DCS considers all viable options to protect the child from abuse or neglect prior to foster care placement.
Arizona law, A.R.S. 8-809, requires DCS to provide information on parents’ rights pursuant to A.R.S. 8-809.01 and other information to assist parents and guardians in understanding the process of removal of a child from their home.
On initial contact with the Department of Child Safety, you as the parent, guardian or custodian under investigation for an allegation of abuse or neglect have the following rights:
- To be informed of the specific complaint or allegation made against you and that any responses to the complaint or allegation may be used in a subsequent court proceeding.
- To receive information about the investigation and the Department's decision-making process.
- To refuse to cooperate with the investigation or receive services and supports offered pursuant to the investigation.

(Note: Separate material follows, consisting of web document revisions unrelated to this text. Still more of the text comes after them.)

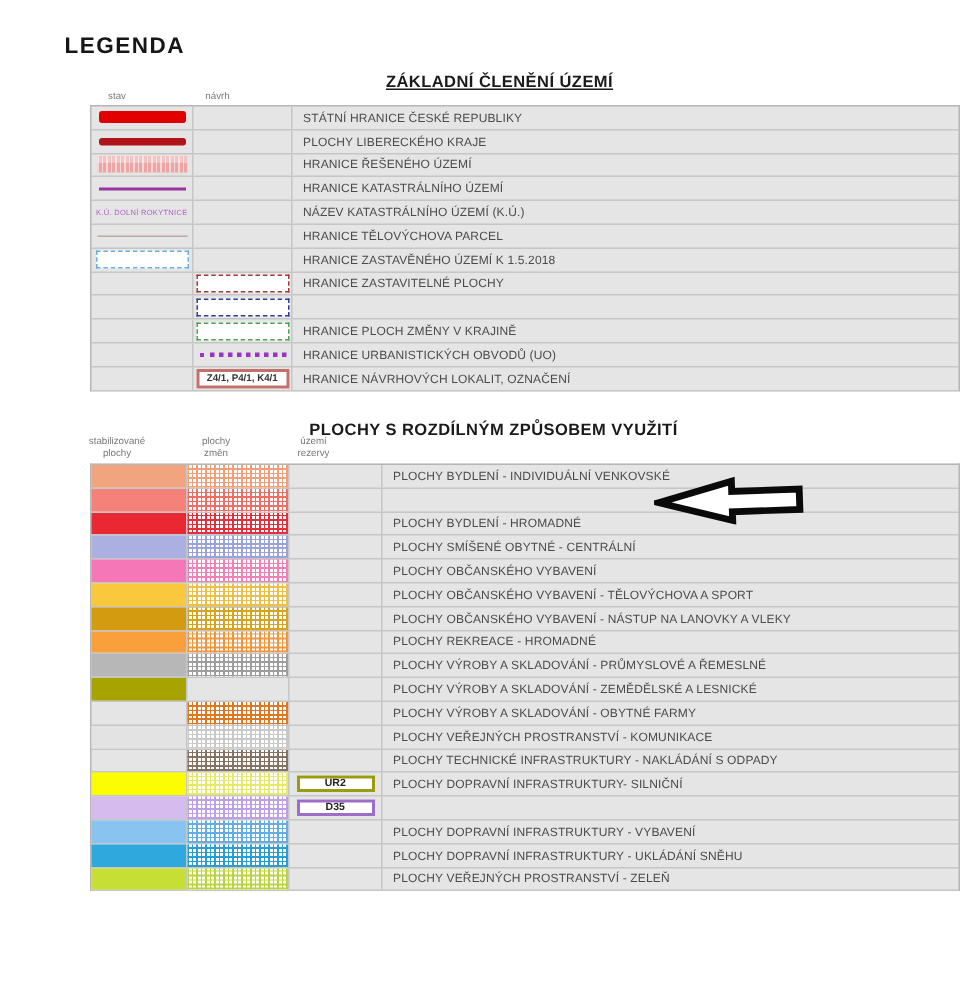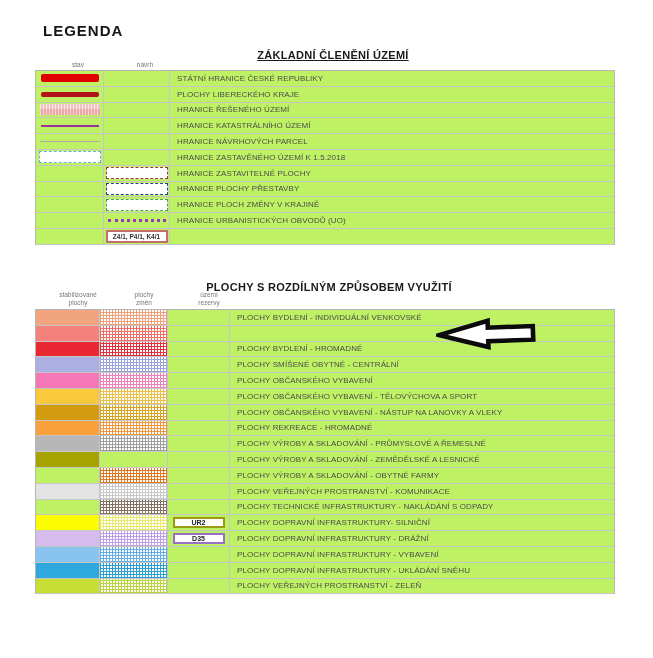--- a/index.html
+++ b/index.html
@@ -15,7 +15,7 @@
   #s2-ch-1{left:38px;top:291px;width:80px;}
   #s2-ch-2{left:114px;top:291px;width:60px;}
   #s2-ch-3{left:179px;top:291px;width:60px;}
-  .ltable{position:absolute;left:35px;width:578px;border:1px solid #b6b6b6;border-bottom:none;background:#bef264;text-align:center;}
+  .ltable{position:absolute;left:60px;width:578px;border:1px solid #b6b6b6;border-bottom:none;background:#e5e5e5;text-align:center;}
   #s1-table{top:70px;}
   #s2-table{top:309px;}
   .row{display:flex;align-items:stretch;border-bottom:1px solid #c6c6c6;box-sizing:border-box;height:15.8px;}

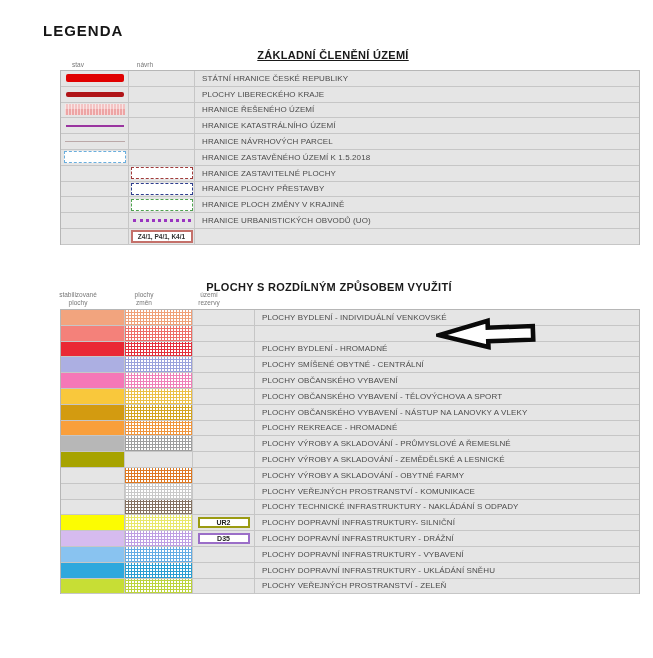--- a/index.html
+++ b/index.html
@@ -80,6 +80,13 @@
       </div>
       <div class="row">
         <div class="cell c1">
+          <span class="sym kutext" style="color: rgb(176, 96, 192);">K.Ú. DOLNÍ ROKYTNICE</span>
+        </div>
+        <div class="cell c2"></div>
+        <div class="cell lbl">NÁZEV KATASTRÁLNÍHO ÚZEMÍ (K.Ú.)</div>
+      </div>
+      <div class="row">
+        <div class="cell c1">
           <div class="sym line1" style="background-color: rgb(187, 168, 168);"></div>
         </div>
         <div class="cell c2"></div>

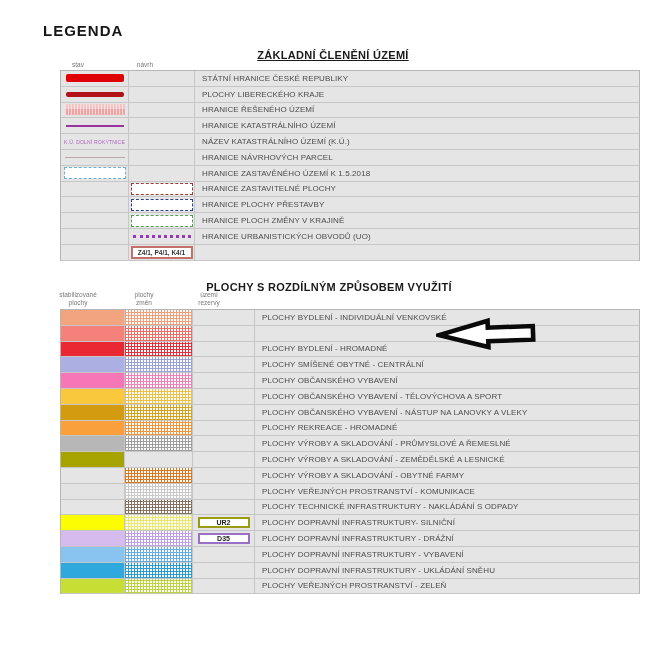--- a/index.html
+++ b/index.html
@@ -90,7 +90,7 @@
           <div class="sym line1" style="background-color: rgb(187, 168, 168);"></div>
         </div>
         <div class="cell c2"></div>
-        <div class="cell lbl">HRANICE NÁVRHOVÝCH PARCEL</div>
+        <div class="cell lbl">HRANICE TĚLOVÝCHOVA PARCEL</div>
       </div>
       <div class="row">
         <div class="cell c1">

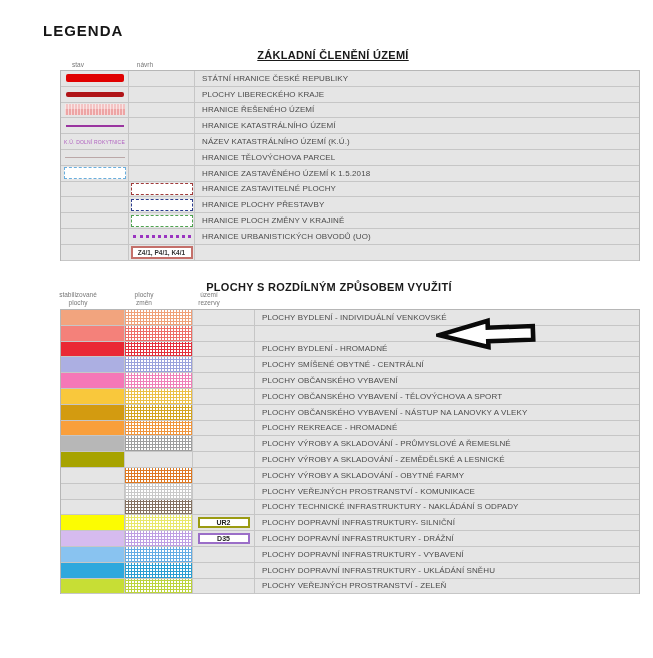--- a/index.html
+++ b/index.html
@@ -111,7 +111,6 @@
         <div class="cell c2">
           <div class="sym drect" style="border-color: rgb(46, 62, 142);"></div>
         </div>
-        <div class="cell lbl">HRANICE PLOCHY PŘESTAVBY</div>
       </div>
       <div class="row">
         <div class="cell c1"></div>

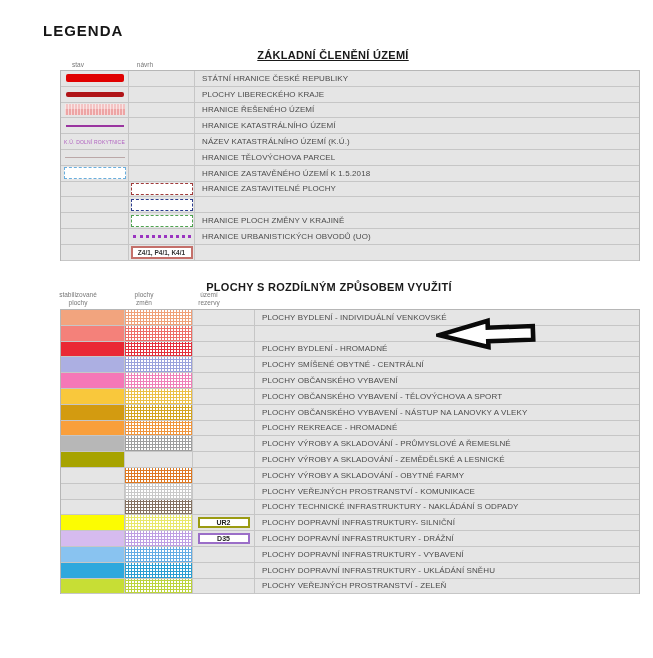--- a/index.html
+++ b/index.html
@@ -131,6 +131,7 @@
         <div class="cell c2">
           <div class="sym lrect" style="border-color: rgb(196, 112, 106);">Z4/1, P4/1, K4/1</div>
         </div>
+        <div class="cell lbl">HRANICE NÁVRHOVÝCH LOKALIT, OZNAČENÍ</div>
       </div>
     </div>
 

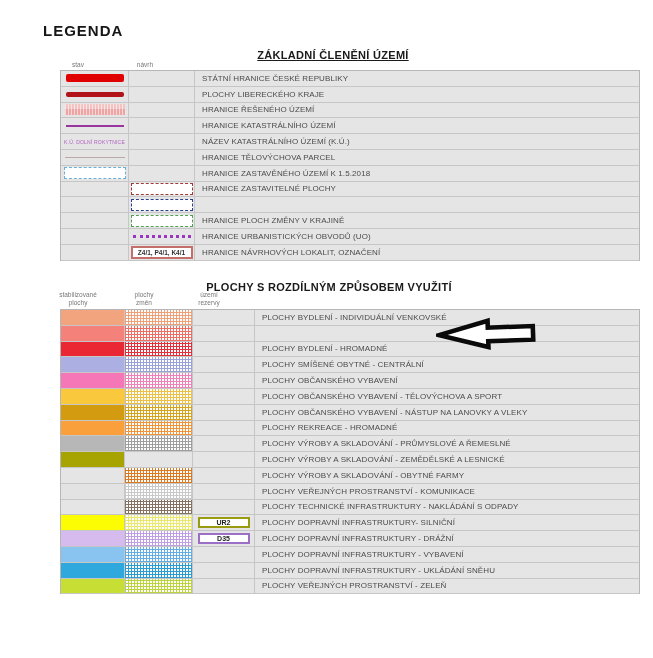--- a/index.html
+++ b/index.html
@@ -288,7 +288,6 @@
         <div class="cell p3">
           <div class="badge" style="border-color: rgb(155, 110, 200);">D35</div>
         </div>
-        <div class="cell lbl">PLOCHY DOPRAVNÍ INFRASTRUKTURY - DRÁŽNÍ</div>
       </div>
       <div class="row">
         <div class="cell p1">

Your child may not be temporarily removed based solely on your refusal to cooperate with the investigation.
- Unless otherwise ordered by the court, to deny the worker entry into your home.
- To seek the advice of an attorney and to have an attorney present when questioned by a worker.

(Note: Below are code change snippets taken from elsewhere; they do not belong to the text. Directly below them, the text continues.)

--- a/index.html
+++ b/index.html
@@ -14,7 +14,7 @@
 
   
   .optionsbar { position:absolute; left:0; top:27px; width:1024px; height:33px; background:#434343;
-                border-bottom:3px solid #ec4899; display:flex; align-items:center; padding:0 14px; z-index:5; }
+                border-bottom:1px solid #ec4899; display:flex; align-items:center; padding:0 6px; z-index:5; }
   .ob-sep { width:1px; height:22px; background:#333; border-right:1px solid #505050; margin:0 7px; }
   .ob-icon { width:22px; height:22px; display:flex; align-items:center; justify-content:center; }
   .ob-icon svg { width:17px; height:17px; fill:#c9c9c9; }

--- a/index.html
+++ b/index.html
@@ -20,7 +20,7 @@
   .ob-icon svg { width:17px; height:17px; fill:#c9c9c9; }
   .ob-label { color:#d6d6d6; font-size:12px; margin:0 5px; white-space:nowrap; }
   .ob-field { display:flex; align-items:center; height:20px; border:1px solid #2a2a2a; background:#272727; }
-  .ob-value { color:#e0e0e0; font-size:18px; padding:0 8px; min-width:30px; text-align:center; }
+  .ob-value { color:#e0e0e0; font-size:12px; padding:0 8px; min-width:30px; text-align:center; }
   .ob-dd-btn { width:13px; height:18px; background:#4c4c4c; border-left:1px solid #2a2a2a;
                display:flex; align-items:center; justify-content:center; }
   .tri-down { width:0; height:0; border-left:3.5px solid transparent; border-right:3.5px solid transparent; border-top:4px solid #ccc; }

- To respond to allegations either verbally or in writing and to have this information considered in determining if your child requires DCS intervention.
- Unless otherwise ordered by the court, to refuse to sign a release of information, consent to take a drug or alcohol test, or submit to a mental health evaluation.
- To appeal determinations made by the Department.
- To be informed both verbally and in writing of these rights and any parental rights under state law and to provide written acknowledgement of receipt of these rights.
- To report a violation of the rights specified in this section without fear of punishment, interference, coercion or retaliation.
Under Arizona law, you as a parent, guardian or custodian whose child is placed in the custody of DCS have the right to:
- Be notified verbally or in writing if your child is taken into DCS custody and the reasons why.
- Receive information on the services available to you and your child and the dependency process and timelines.
- Have an attorney present or an attorney appointed by the court at all court proceedings.
- Be timely notified of the date, time and location of all hearings and to participate in all hearings.
- Receive services if your child has been removed from the home, including services that facilitate family reunification.
- Maintain contact with your child unless it is determined by DCS or the court to be harmful to your child’s safety or well-being.
- Be consulted about your child’s medical care, education and grooming.
- Request that your child be returned home if the court finds that the return of your child would not create a substantial risk of harm to your child's physical, mental or emotional health or safety.
If you believe your rights have been violated, you may:
- Attempt to resolve the dispute with the assigned DCS Specialist by phone or email.
- Elevate your concerns to the assigned DCS Program Supervisor by phone or email.
- File a complaint with the DCS Office of the Ombudsman at 602-364-0777 or [email protected].
- File a complaint with the Ombudsman-Citizens Aide at 602-277-7292 or [email protected].
- Notify the juvenile court in your child's ongoing dependency or severance proceeding, either orally or in writing, if applicable.
These rights do not establish an independent cause of action.